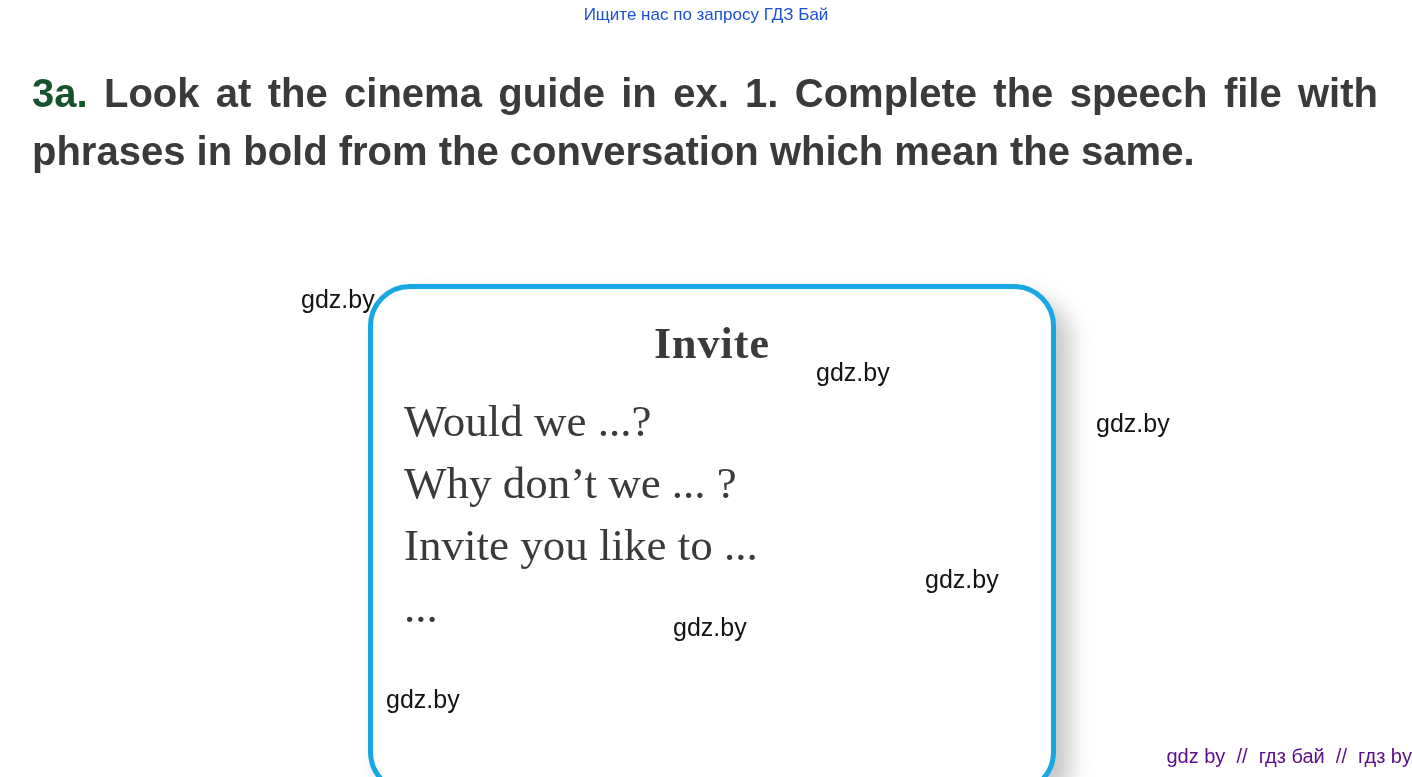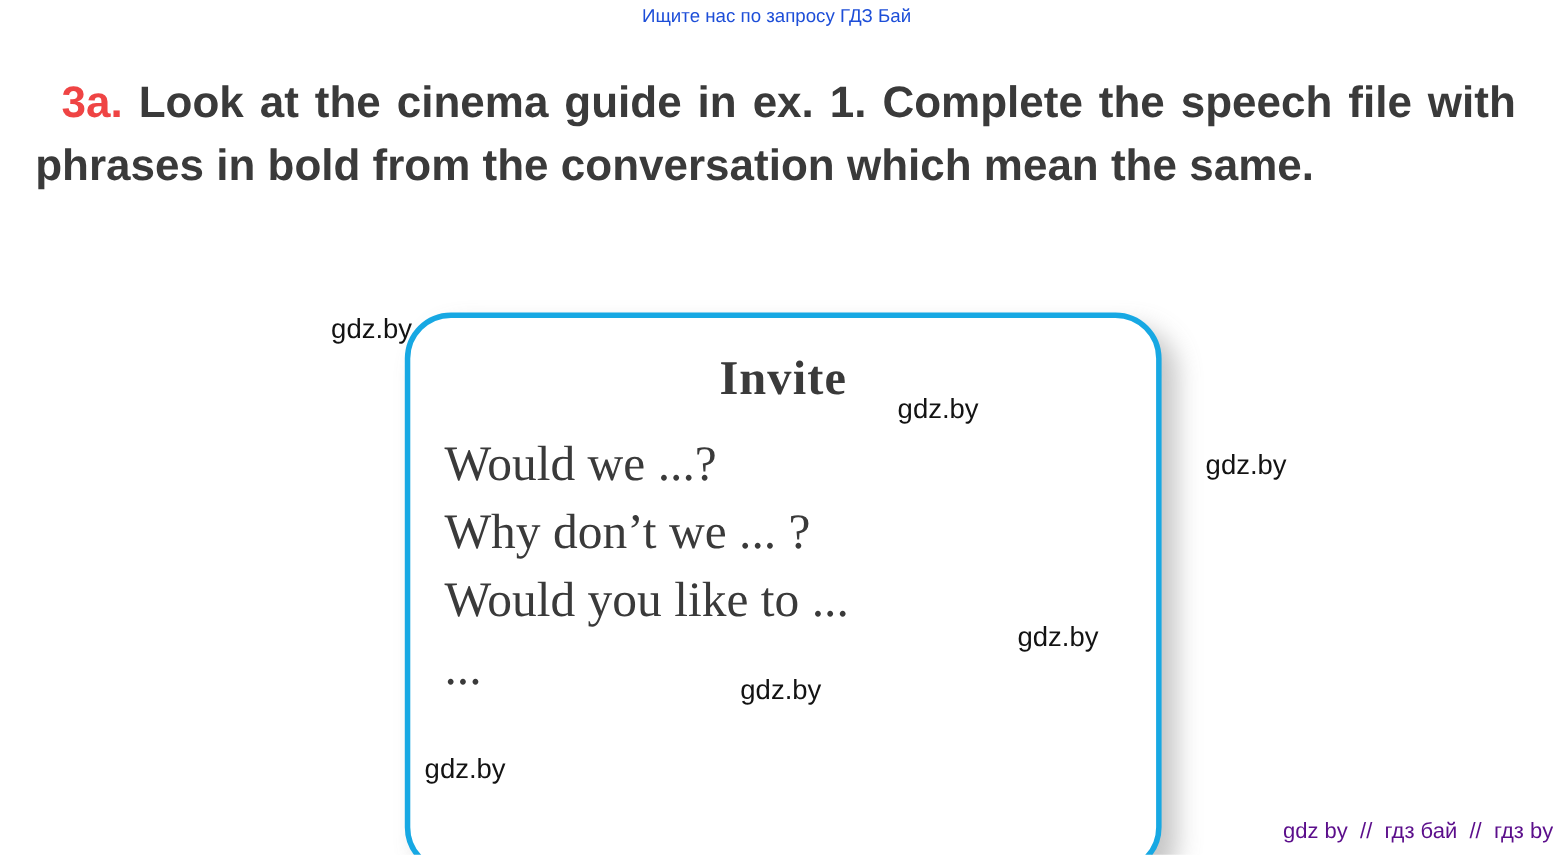--- a/index.html
+++ b/index.html
@@ -40,23 +40,22 @@
     font-family: "Liberation Sans", sans-serif;
     font-weight: bold;
     font-size: 40px;
     line-height: 58px;
     color: #3A3A3A;
     text-align: justify;
     text-justify: inter-word;
     letter-spacing: 0px;
   }
   .task-heading .task-number {
-    color: #ef4444;
+    color: #14532d;
     font-weight: bold;
-    margin-left: 24px;
   }
   
   .task-heading .line-fill {
     display: inline;
   }
 
   
   .card-wrap {
     position: absolute;
     left: 368px;
@@ -141,21 +140,21 @@
   <span class="task-number">3a.</span>
   <span class="line-fill">Look at the cinema guide in ex. 1. Complete the speech file with phrases in bold from the conversation which mean the same.</span>
 </div>
 
 <div class="card-wrap">
   <div class="card"></div>
   <div class="card-title">Invite</div>
   <div class="card-lines">
     <div class="card-line">Would we ...?</div>
     <div class="card-line">Why don’t we ... ?</div>
-    <div class="card-line">Would you like to ...</div>
+    <div class="card-line">Invite you like to ...</div>
     <div class="card-line">...</div>
   </div>
 </div>
 
 <div class="wm wm-1">gdz.by</div>
 <div class="wm wm-2">gdz.by</div>
 <div class="wm wm-3">gdz.by</div>
 <div class="wm wm-4">gdz.by</div>
 <div class="wm wm-5">gdz.by</div>
 <div class="wm wm-6">gdz.by</div>

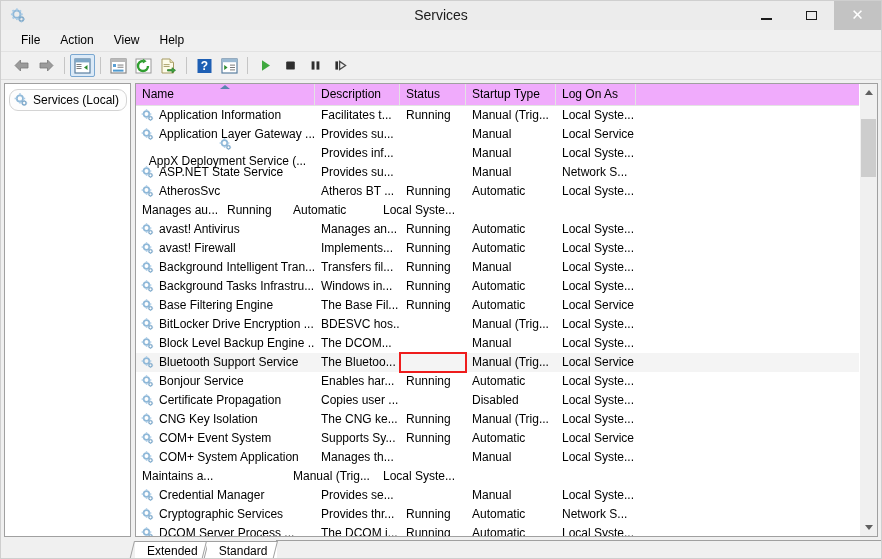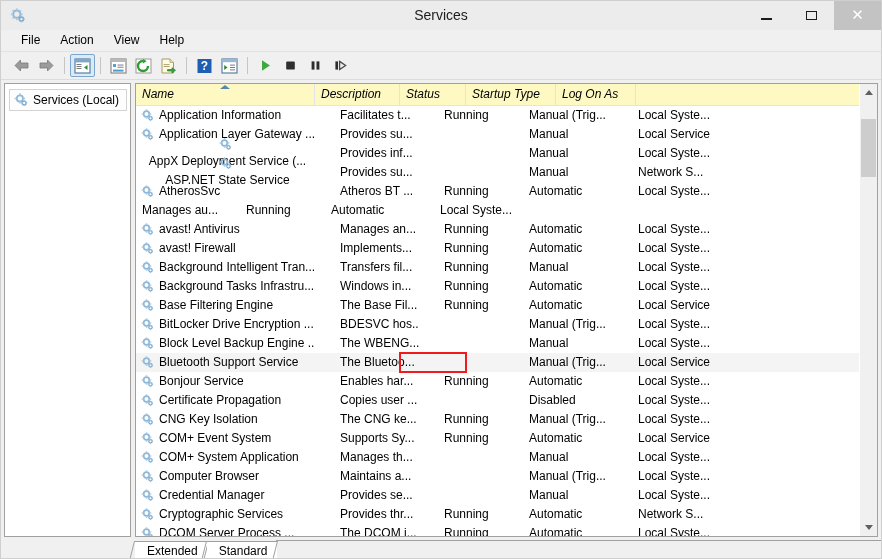--- a/index.html
+++ b/index.html
@@ -160,21 +160,21 @@
     padding-top: 3px;
     overflow: hidden;
   }
   .tree-node {
     display: flex;
     align-items: center;
     margin: 2px 3px 0 4px;
     padding: 2px 4px 2px 3px;
     border: 1px solid #d4d4d4;
     background: #fdfdfd;
-    border-radius: 0;
+    border-radius: 9px;
   }
   .tree-node .t-icon {
     width: 16px; height: 16px;
     flex: 0 0 auto;
     margin-right: 4px;
   }
   .tree-node .t-label {
     font-size: 12px;
     color: #000;
     white-space: nowrap;
@@ -209,22 +209,21 @@
   .lv-th {
     position: relative;
     box-sizing: border-box;
     border-right: 1px solid #e3e3e3;
     font-size: 12px;
     color: #000;
     line-height: 20px;
     padding-left: 6px;
     white-space: nowrap;
     overflow: hidden;
-    background: #fef9c3;
-    font-style: italic;
+    background: #f0abfc;
   }
   .lv-th.sorted .sort-arrow {
     position: absolute;
     top: 1px;
     left: 50%;
     margin-left: -5px;
     width: 0; height: 0;
     border-left: 5px solid transparent;
     border-right: 5px solid transparent;
     border-bottom: 4px solid #5a86ad;
@@ -236,21 +235,20 @@
     flex: 1 1 auto;
     position: relative;
     overflow: hidden;
     background: #ffffff;
   }
   .lv-row {
     display: flex;
     height: 19px;
     align-items: center;
     box-sizing: border-box;
-    gap: 19px;
   }
   .lv-row.hovered { background: #f4f4f4; }
   .lv-td {
     box-sizing: border-box;
     font-size: 12px;
     color: #000;
     line-height: 19px;
     padding-left: 6px;
     white-space: nowrap;
     overflow: hidden;
@@ -659,21 +657,21 @@
                 </svg></span>
               <span>AppX Deployment Service (...</span>
             </div>
             <div class="lv-td" style="width: 85px;">Provides inf...</div>
             <div class="lv-td" style="width: 66px;"></div>
             <div class="lv-td" style="width: 90px;">Manual</div>
             <div class="lv-td" style="width: 80px;">Local Syste...</div>
             <div class="lv-td filler"></div>
           </div>
           <div class="lv-row">
-            <div class="lv-td name-cell" style="width: 179px; flex-direction: column;">
+            <div class="lv-td name-cell" style="width: 179px;">
               <span class="svc-icon"><svg width="15" height="15" viewBox="0 0 16 16">
                   <g fill="none" stroke="#8fb8d8" stroke-width="1.8">
                     <circle cx="6.9" cy="6.4" r="3"></circle>
                   </g>
                   <g fill="#a9cbe6">
                     <rect x="6.2" y="1.3" width="1.5" height="1.9"></rect>
                     <rect x="6.2" y="9.6" width="1.5" height="1.9"></rect>
                     <rect x="1.7" y="5.7" width="1.9" height="1.5"></rect>
                     <rect x="10.2" y="5.7" width="1.9" height="1.5"></rect>
                   </g>
@@ -929,21 +927,21 @@
                   </g>
                   <g fill="#9cc0dd">
                     <rect x="10.7" y="8.1" width="1.1" height="1.3"></rect>
                     <rect x="10.7" y="12.6" width="1.1" height="1.3"></rect>
                     <rect x="8.3" y="10.5" width="1.3" height="1.1"></rect>
                     <rect x="12.7" y="10.5" width="1.3" height="1.1"></rect>
                   </g>
                 </svg></span>
               <span>Block Level Backup Engine ...</span>
             </div>
-            <div class="lv-td" style="width: 85px;">The WBENG...</div>
+            <div class="lv-td" style="width: 85px;">The DCOM...</div>
             <div class="lv-td" style="width: 66px;"></div>
             <div class="lv-td" style="width: 90px;">Manual</div>
             <div class="lv-td" style="width: 80px;">Local Syste...</div>
             <div class="lv-td filler"></div>
           </div>
           <div class="lv-row hovered">
             <div class="lv-td name-cell" style="width: 179px;">
               <span class="svc-icon"><svg width="15" height="15" viewBox="0 0 16 16">
                   <g fill="none" stroke="#8fb8d8" stroke-width="1.8">
                     <circle cx="6.9" cy="6.4" r="3"></circle>
@@ -1116,43 +1114,20 @@
                 </svg></span>
               <span>COM+ System Application</span>
             </div>
             <div class="lv-td" style="width: 85px;">Manages th...</div>
             <div class="lv-td" style="width: 66px;"></div>
             <div class="lv-td" style="width: 90px;">Manual</div>
             <div class="lv-td" style="width: 80px;">Local Syste...</div>
             <div class="lv-td filler"></div>
           </div>
           <div class="lv-row">
-            <div class="lv-td name-cell" style="width: 179px;">
-              <span class="svc-icon"><svg width="15" height="15" viewBox="0 0 16 16">
-                  <g fill="none" stroke="#8fb8d8" stroke-width="1.8">
-                    <circle cx="6.9" cy="6.4" r="3"></circle>
-                  </g>
-                  <g fill="#a9cbe6">
-                    <rect x="6.2" y="1.3" width="1.5" height="1.9"></rect>
-                    <rect x="6.2" y="9.6" width="1.5" height="1.9"></rect>
-                    <rect x="1.7" y="5.7" width="1.9" height="1.5"></rect>
-                    <rect x="10.2" y="5.7" width="1.9" height="1.5"></rect>
-                  </g>
-                  <g fill="none" stroke="#7fa8c8" stroke-width="1.3">
-                    <circle cx="11.2" cy="11" r="1.8"></circle>
-                  </g>
-                  <g fill="#9cc0dd">
-                    <rect x="10.7" y="8.1" width="1.1" height="1.3"></rect>
-                    <rect x="10.7" y="12.6" width="1.1" height="1.3"></rect>
-                    <rect x="8.3" y="10.5" width="1.3" height="1.1"></rect>
-                    <rect x="12.7" y="10.5" width="1.3" height="1.1"></rect>
-                  </g>
-                </svg></span>
-              <span>Computer Browser</span>
-            </div>
             <div class="lv-td" style="width: 85px;">Maintains a...</div>
             <div class="lv-td" style="width: 66px;"></div>
             <div class="lv-td" style="width: 90px;">Manual (Trig...</div>
             <div class="lv-td" style="width: 80px;">Local Syste...</div>
             <div class="lv-td filler"></div>
           </div>
           <div class="lv-row">
             <div class="lv-td name-cell" style="width: 179px;">
               <span class="svc-icon"><svg width="15" height="15" viewBox="0 0 16 16">
                   <g fill="none" stroke="#8fb8d8" stroke-width="1.8">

### Exercise description
You are asked to output the records precisely as they appear, minus any pictures.

### Answer
--- a/index.html
+++ b/index.html
@@ -40,23 +40,22 @@
     font-family: "Liberation Sans", sans-serif;
     font-weight: bold;
     font-size: 40px;
     line-height: 58px;
     color: #3A3A3A;
     text-align: justify;
     text-justify: inter-word;
     letter-spacing: 0px;
   }
   .task-heading .task-number {
-    color: #ef4444;
+    color: #14532d;
     font-weight: bold;
-    margin-left: 24px;
   }
   
   .task-heading .line-fill {
     display: inline;
   }
 
   
   .card-wrap {
     position: absolute;
     left: 368px;
@@ -141,21 +140,21 @@
   <span class="task-number">3a.</span>
   <span class="line-fill">Look at the cinema guide in ex. 1. Complete the speech file with phrases in bold from the conversation which mean the same.</span>
 </div>
 
 <div class="card-wrap">
   <div class="card"></div>
   <div class="card-title">Invite</div>
   <div class="card-lines">
     <div class="card-line">Would we ...?</div>
     <div class="card-line">Why don’t we ... ?</div>
-    <div class="card-line">Would you like to ...</div>
+    <div class="card-line">Invite you like to ...</div>
     <div class="card-line">...</div>
   </div>
 </div>
 
 <div class="wm wm-1">gdz.by</div>
 <div class="wm wm-2">gdz.by</div>
 <div class="wm wm-3">gdz.by</div>
 <div class="wm wm-4">gdz.by</div>
 <div class="wm wm-5">gdz.by</div>
 <div class="wm wm-6">gdz.by</div>

--- a/index.html
+++ b/index.html
@@ -160,21 +160,21 @@
     padding-top: 3px;
     overflow: hidden;
   }
   .tree-node {
     display: flex;
     align-items: center;
     margin: 2px 3px 0 4px;
     padding: 2px 4px 2px 3px;
     border: 1px solid #d4d4d4;
     background: #fdfdfd;
-    border-radius: 0;
+    border-radius: 9px;
   }
   .tree-node .t-icon {
     width: 16px; height: 16px;
     flex: 0 0 auto;
     margin-right: 4px;
   }
   .tree-node .t-label {
     font-size: 12px;
     color: #000;
     white-space: nowrap;
@@ -209,22 +209,21 @@
   .lv-th {
     position: relative;
     box-sizing: border-box;
     border-right: 1px solid #e3e3e3;
     font-size: 12px;
     color: #000;
     line-height: 20px;
     padding-left: 6px;
     white-space: nowrap;
     overflow: hidden;
-    background: #fef9c3;
-    font-style: italic;
+    background: #f0abfc;
   }
   .lv-th.sorted .sort-arrow {
     position: absolute;
     top: 1px;
     left: 50%;
     margin-left: -5px;
     width: 0; height: 0;
     border-left: 5px solid transparent;
     border-right: 5px solid transparent;
     border-bottom: 4px solid #5a86ad;
@@ -236,21 +235,20 @@
     flex: 1 1 auto;
     position: relative;
     overflow: hidden;
     background: #ffffff;
   }
   .lv-row {
     display: flex;
     height: 19px;
     align-items: center;
     box-sizing: border-box;
-    gap: 19px;
   }
   .lv-row.hovered { background: #f4f4f4; }
   .lv-td {
     box-sizing: border-box;
     font-size: 12px;
     color: #000;
     line-height: 19px;
     padding-left: 6px;
     white-space: nowrap;
     overflow: hidden;
@@ -659,21 +657,21 @@
                 </svg></span>
               <span>AppX Deployment Service (...</span>
             </div>
             <div class="lv-td" style="width: 85px;">Provides inf...</div>
             <div class="lv-td" style="width: 66px;"></div>
             <div class="lv-td" style="width: 90px;">Manual</div>
             <div class="lv-td" style="width: 80px;">Local Syste...</div>
             <div class="lv-td filler"></div>
           </div>
           <div class="lv-row">
-            <div class="lv-td name-cell" style="width: 179px; flex-direction: column;">
+            <div class="lv-td name-cell" style="width: 179px;">
               <span class="svc-icon"><svg width="15" height="15" viewBox="0 0 16 16">
                   <g fill="none" stroke="#8fb8d8" stroke-width="1.8">
                     <circle cx="6.9" cy="6.4" r="3"></circle>
                   </g>
                   <g fill="#a9cbe6">
                     <rect x="6.2" y="1.3" width="1.5" height="1.9"></rect>
                     <rect x="6.2" y="9.6" width="1.5" height="1.9"></rect>
                     <rect x="1.7" y="5.7" width="1.9" height="1.5"></rect>
                     <rect x="10.2" y="5.7" width="1.9" height="1.5"></rect>
                   </g>
@@ -929,21 +927,21 @@
                   </g>
                   <g fill="#9cc0dd">
                     <rect x="10.7" y="8.1" width="1.1" height="1.3"></rect>
                     <rect x="10.7" y="12.6" width="1.1" height="1.3"></rect>
                     <rect x="8.3" y="10.5" width="1.3" height="1.1"></rect>
                     <rect x="12.7" y="10.5" width="1.3" height="1.1"></rect>
                   </g>
                 </svg></span>
               <span>Block Level Backup Engine ...</span>
             </div>
-            <div class="lv-td" style="width: 85px;">The WBENG...</div>
+            <div class="lv-td" style="width: 85px;">The DCOM...</div>
             <div class="lv-td" style="width: 66px;"></div>
             <div class="lv-td" style="width: 90px;">Manual</div>
             <div class="lv-td" style="width: 80px;">Local Syste...</div>
             <div class="lv-td filler"></div>
           </div>
           <div class="lv-row hovered">
             <div class="lv-td name-cell" style="width: 179px;">
               <span class="svc-icon"><svg width="15" height="15" viewBox="0 0 16 16">
                   <g fill="none" stroke="#8fb8d8" stroke-width="1.8">
                     <circle cx="6.9" cy="6.4" r="3"></circle>
@@ -1116,43 +1114,20 @@
                 </svg></span>
               <span>COM+ System Application</span>
             </div>
             <div class="lv-td" style="width: 85px;">Manages th...</div>
             <div class="lv-td" style="width: 66px;"></div>
             <div class="lv-td" style="width: 90px;">Manual</div>
             <div class="lv-td" style="width: 80px;">Local Syste...</div>
             <div class="lv-td filler"></div>
           </div>
           <div class="lv-row">
-            <div class="lv-td name-cell" style="width: 179px;">
-              <span class="svc-icon"><svg width="15" height="15" viewBox="0 0 16 16">
-                  <g fill="none" stroke="#8fb8d8" stroke-width="1.8">
-                    <circle cx="6.9" cy="6.4" r="3"></circle>
-                  </g>
-                  <g fill="#a9cbe6">
-                    <rect x="6.2" y="1.3" width="1.5" height="1.9"></rect>
-                    <rect x="6.2" y="9.6" width="1.5" height="1.9"></rect>
-                    <rect x="1.7" y="5.7" width="1.9" height="1.5"></rect>
-                    <rect x="10.2" y="5.7" width="1.9" height="1.5"></rect>
-                  </g>
-                  <g fill="none" stroke="#7fa8c8" stroke-width="1.3">
-                    <circle cx="11.2" cy="11" r="1.8"></circle>
-                  </g>
-                  <g fill="#9cc0dd">
-                    <rect x="10.7" y="8.1" width="1.1" height="1.3"></rect>
-                    <rect x="10.7" y="12.6" width="1.1" height="1.3"></rect>
-                    <rect x="8.3" y="10.5" width="1.3" height="1.1"></rect>
-                    <rect x="12.7" y="10.5" width="1.3" height="1.1"></rect>
-                  </g>
-                </svg></span>
-              <span>Computer Browser</span>
-            </div>
             <div class="lv-td" style="width: 85px;">Maintains a...</div>
             <div class="lv-td" style="width: 66px;"></div>
             <div class="lv-td" style="width: 90px;">Manual (Trig...</div>
             <div class="lv-td" style="width: 80px;">Local Syste...</div>
             <div class="lv-td filler"></div>
           </div>
           <div class="lv-row">
             <div class="lv-td name-cell" style="width: 179px;">
               <span class="svc-icon"><svg width="15" height="15" viewBox="0 0 16 16">
                   <g fill="none" stroke="#8fb8d8" stroke-width="1.8">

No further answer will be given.